[Structured diff data]
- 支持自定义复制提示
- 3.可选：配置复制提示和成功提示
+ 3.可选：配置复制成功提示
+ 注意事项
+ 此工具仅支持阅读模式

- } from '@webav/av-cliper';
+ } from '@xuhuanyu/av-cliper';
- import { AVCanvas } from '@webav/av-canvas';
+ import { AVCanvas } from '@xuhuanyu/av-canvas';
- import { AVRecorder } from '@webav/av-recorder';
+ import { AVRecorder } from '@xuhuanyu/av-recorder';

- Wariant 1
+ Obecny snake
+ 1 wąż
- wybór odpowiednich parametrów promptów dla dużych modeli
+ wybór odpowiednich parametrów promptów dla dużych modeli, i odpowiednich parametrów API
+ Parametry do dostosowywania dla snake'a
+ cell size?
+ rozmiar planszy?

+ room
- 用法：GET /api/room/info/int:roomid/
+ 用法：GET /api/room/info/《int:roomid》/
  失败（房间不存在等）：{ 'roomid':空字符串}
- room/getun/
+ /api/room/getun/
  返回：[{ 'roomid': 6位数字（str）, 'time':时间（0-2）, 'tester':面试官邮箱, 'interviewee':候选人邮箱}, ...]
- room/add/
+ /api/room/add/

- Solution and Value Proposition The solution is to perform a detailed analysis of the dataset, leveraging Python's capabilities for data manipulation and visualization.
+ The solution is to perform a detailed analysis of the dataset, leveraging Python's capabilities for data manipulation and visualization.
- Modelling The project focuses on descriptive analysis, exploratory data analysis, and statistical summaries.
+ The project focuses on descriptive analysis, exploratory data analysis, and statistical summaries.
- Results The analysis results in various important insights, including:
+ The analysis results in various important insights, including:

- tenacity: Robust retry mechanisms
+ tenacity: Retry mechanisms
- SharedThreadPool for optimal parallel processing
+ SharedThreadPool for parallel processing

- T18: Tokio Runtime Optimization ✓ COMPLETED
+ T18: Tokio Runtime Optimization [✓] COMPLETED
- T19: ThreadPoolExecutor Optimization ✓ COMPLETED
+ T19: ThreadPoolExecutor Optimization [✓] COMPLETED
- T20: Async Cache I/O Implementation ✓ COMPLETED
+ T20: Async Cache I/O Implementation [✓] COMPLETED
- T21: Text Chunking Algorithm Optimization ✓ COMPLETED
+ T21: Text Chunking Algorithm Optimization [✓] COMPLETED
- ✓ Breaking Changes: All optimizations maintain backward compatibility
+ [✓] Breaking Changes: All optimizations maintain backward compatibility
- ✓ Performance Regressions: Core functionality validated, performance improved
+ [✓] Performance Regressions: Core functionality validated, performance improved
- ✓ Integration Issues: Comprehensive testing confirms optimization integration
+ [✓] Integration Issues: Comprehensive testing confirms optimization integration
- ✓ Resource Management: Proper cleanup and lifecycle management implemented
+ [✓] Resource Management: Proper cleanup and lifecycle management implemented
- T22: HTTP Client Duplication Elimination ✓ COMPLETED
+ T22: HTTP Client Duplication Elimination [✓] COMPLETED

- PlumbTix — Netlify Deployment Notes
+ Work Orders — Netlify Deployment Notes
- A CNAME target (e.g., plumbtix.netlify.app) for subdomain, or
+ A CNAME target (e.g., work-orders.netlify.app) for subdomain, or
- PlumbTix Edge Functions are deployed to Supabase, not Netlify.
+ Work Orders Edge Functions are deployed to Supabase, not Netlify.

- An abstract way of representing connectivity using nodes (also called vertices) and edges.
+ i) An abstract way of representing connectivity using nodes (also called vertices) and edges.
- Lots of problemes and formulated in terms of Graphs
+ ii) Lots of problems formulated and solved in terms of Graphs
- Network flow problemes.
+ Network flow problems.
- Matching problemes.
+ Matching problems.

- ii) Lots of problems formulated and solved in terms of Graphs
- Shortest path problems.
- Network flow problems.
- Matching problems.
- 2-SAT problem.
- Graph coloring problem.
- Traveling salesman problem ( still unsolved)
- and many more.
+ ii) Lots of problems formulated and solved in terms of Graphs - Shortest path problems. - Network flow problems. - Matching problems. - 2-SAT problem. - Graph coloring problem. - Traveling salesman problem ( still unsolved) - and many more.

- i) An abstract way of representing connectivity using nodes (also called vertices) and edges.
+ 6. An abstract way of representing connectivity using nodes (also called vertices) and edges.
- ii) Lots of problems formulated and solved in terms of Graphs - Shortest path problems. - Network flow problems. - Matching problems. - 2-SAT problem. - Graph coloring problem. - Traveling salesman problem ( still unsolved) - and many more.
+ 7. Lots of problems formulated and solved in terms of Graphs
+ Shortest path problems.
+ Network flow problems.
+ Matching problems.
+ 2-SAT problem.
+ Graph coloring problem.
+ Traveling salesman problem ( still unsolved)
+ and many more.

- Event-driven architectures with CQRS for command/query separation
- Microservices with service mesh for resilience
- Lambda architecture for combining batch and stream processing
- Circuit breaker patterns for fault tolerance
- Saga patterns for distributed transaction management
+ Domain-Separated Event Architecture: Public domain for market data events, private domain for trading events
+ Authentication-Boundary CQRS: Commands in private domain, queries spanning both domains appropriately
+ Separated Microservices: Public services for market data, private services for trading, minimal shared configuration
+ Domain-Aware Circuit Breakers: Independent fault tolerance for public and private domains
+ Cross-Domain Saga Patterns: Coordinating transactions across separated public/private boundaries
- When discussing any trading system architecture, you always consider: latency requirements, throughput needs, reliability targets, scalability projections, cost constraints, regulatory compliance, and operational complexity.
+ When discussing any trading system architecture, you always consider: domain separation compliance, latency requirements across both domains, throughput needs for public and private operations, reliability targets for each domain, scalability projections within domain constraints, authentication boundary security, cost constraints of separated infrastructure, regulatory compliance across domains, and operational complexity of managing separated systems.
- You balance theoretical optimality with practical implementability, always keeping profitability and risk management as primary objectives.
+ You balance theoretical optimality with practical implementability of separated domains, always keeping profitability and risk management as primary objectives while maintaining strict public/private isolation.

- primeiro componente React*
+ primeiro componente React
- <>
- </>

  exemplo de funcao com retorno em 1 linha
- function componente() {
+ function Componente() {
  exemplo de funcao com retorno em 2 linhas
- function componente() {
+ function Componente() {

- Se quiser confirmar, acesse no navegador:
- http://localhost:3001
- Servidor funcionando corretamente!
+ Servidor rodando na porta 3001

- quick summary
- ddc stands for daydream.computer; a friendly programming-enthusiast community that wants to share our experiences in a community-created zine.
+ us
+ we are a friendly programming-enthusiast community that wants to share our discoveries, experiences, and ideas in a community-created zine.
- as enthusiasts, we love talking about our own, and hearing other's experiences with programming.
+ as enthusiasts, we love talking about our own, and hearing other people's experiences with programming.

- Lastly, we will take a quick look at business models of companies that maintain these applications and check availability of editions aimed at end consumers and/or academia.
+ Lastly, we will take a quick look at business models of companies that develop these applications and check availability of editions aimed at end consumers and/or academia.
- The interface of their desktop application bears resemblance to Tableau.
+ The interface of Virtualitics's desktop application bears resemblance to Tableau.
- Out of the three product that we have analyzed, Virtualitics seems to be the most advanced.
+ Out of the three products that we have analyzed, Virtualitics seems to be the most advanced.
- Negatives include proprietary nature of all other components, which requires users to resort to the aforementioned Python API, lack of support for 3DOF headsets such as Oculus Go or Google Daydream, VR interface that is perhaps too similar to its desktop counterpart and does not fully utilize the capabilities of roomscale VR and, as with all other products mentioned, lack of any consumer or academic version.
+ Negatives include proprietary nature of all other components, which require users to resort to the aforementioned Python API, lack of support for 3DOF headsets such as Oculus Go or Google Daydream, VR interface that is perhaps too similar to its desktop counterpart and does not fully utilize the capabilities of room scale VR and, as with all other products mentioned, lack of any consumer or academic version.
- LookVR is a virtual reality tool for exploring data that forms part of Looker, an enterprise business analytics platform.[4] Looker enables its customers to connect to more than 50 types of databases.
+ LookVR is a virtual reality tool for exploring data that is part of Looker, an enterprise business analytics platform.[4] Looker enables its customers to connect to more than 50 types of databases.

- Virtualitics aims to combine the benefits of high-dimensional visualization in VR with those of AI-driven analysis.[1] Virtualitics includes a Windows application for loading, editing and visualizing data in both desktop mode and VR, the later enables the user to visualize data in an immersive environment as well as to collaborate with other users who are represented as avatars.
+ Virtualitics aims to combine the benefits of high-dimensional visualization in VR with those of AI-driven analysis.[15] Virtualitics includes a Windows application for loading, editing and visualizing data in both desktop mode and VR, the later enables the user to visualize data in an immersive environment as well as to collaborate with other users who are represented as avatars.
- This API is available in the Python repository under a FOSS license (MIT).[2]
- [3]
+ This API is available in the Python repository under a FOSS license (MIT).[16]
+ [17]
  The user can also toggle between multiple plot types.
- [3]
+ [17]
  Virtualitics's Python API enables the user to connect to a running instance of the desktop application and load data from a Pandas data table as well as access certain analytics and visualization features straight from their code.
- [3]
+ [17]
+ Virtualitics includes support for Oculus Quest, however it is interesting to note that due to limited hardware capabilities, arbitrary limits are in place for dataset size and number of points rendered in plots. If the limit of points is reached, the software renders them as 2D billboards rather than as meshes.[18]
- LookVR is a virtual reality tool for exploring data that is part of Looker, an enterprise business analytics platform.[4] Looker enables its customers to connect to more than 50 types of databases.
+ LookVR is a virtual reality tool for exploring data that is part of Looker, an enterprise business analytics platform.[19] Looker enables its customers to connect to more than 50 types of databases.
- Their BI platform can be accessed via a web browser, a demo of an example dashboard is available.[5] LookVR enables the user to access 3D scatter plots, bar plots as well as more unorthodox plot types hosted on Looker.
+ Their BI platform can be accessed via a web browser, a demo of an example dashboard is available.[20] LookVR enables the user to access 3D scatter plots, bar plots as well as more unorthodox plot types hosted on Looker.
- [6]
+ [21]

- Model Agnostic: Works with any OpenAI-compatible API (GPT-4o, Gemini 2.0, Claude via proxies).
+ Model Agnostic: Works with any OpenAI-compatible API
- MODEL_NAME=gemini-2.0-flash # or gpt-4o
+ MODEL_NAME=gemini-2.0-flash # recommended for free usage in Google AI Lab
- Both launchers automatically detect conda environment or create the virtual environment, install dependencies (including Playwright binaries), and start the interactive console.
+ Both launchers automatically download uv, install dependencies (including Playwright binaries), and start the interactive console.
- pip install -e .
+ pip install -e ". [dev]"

**What the exercise asks**. Filter the preceding entries down to the lines with "Core".

**Output below**.
- ✓ Performance Regressions: Core functionality validated, performance improved
+ [✓] Performance Regressions: Core functionality validated, performance improved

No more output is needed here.